[Exercise brief]
Could you find each line of the data below that contains the word "nella" and copy those lines?

[Data section]
####
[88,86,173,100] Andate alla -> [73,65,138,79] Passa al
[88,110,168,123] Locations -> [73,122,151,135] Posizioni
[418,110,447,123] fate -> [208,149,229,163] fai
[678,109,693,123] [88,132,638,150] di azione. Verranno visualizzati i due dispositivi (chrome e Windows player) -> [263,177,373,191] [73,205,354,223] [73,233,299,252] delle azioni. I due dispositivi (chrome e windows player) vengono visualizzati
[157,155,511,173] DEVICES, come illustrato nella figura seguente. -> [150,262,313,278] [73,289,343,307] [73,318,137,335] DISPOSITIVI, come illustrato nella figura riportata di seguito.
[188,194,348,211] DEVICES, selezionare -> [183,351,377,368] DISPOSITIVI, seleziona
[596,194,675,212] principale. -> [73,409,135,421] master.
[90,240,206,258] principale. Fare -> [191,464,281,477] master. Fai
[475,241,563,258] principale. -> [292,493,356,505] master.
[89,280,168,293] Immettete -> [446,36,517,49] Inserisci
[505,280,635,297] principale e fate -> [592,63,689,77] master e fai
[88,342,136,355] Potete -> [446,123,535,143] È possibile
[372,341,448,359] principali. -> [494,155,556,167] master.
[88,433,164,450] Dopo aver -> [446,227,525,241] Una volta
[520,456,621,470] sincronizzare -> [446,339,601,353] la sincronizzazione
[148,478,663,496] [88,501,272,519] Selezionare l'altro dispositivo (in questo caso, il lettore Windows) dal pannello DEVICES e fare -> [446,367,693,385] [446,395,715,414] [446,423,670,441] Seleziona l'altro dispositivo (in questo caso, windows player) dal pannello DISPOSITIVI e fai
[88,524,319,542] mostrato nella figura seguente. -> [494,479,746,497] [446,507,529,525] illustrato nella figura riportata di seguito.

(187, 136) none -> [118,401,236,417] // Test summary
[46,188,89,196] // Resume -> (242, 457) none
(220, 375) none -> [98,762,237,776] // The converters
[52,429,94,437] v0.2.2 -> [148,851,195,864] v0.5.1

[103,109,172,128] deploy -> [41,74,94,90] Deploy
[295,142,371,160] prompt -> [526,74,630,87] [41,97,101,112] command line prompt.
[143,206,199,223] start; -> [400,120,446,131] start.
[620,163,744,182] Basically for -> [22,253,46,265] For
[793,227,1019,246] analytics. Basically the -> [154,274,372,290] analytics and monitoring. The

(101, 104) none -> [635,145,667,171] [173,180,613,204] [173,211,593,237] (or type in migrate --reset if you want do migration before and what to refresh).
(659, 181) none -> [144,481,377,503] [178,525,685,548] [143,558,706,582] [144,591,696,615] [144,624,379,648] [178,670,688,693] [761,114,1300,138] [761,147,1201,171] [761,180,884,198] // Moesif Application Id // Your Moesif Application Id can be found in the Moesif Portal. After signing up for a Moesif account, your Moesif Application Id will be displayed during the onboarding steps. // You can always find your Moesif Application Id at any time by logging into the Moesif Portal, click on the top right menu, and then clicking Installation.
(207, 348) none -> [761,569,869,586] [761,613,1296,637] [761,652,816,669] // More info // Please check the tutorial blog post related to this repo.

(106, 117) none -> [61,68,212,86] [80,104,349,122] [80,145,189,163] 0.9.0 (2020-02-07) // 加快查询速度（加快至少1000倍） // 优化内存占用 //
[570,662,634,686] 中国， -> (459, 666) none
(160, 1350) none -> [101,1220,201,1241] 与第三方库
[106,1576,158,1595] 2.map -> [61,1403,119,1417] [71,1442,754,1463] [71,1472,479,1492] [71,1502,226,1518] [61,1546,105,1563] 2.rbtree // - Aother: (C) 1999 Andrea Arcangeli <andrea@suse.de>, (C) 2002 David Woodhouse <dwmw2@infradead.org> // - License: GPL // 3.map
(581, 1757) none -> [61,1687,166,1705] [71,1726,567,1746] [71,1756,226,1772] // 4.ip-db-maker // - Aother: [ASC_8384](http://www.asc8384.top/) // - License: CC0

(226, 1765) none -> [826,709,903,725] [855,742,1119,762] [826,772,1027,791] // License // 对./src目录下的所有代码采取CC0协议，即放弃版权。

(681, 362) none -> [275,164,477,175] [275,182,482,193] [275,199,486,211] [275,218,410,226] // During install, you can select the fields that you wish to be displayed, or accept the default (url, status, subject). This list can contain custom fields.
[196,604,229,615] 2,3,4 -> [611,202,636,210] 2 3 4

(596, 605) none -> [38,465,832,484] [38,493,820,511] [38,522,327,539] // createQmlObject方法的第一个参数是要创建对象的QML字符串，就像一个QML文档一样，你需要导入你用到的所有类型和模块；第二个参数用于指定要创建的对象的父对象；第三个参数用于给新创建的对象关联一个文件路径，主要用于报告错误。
####
[Task answer]
[157,155,511,173] DEVICES, come illustrato nella figura seguente. -> [150,262,313,278] [73,289,343,307] [73,318,137,335] DISPOSITIVI, come illustrato nella figura riportata di seguito.
[88,524,319,542] mostrato nella figura seguente. -> [494,479,746,497] [446,507,529,525] illustrato nella figura riportata di seguito.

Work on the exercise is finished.